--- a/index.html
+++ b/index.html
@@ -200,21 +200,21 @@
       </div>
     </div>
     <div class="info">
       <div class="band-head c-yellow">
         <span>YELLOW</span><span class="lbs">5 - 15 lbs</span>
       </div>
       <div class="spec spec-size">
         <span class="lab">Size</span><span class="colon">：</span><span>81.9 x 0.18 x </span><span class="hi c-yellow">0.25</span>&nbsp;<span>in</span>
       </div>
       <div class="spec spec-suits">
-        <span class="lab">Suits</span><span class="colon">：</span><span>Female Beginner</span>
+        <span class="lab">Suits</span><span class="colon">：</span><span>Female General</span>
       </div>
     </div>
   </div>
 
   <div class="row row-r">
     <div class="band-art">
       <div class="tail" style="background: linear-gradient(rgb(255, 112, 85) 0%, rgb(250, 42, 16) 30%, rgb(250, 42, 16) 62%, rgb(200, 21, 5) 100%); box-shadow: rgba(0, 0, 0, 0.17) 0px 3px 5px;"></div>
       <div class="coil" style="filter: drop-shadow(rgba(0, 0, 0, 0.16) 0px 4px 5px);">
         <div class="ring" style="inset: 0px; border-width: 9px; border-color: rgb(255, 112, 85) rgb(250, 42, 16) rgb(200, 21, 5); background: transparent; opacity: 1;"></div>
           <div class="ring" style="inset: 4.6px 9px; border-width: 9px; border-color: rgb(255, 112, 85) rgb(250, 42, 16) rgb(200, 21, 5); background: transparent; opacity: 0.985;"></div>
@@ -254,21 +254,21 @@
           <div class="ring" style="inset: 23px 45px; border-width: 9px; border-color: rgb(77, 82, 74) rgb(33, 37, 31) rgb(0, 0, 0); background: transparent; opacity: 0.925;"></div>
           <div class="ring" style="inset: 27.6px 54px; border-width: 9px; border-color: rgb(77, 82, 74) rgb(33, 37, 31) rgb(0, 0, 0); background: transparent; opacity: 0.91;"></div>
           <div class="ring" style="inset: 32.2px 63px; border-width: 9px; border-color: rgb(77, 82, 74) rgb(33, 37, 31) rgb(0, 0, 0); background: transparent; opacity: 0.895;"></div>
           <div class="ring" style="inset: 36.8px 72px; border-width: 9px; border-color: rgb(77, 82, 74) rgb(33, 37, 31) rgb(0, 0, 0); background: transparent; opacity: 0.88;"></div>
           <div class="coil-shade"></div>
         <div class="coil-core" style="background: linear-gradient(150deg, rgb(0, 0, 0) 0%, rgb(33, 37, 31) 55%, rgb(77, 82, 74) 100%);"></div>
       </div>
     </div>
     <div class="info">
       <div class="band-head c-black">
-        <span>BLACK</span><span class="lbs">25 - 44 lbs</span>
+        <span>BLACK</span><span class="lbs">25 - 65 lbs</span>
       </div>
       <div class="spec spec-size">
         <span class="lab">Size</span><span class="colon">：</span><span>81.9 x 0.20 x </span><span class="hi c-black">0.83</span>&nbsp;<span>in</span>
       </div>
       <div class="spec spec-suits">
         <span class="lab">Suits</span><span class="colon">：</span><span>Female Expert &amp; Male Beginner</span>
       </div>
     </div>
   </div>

################

* Task prompt:
Wherever the word "head" turns up in the records above, copy the line that holds it.

* Reply to the exercise:
       <div class="band-head c-yellow">
       <div class="band-head c-black">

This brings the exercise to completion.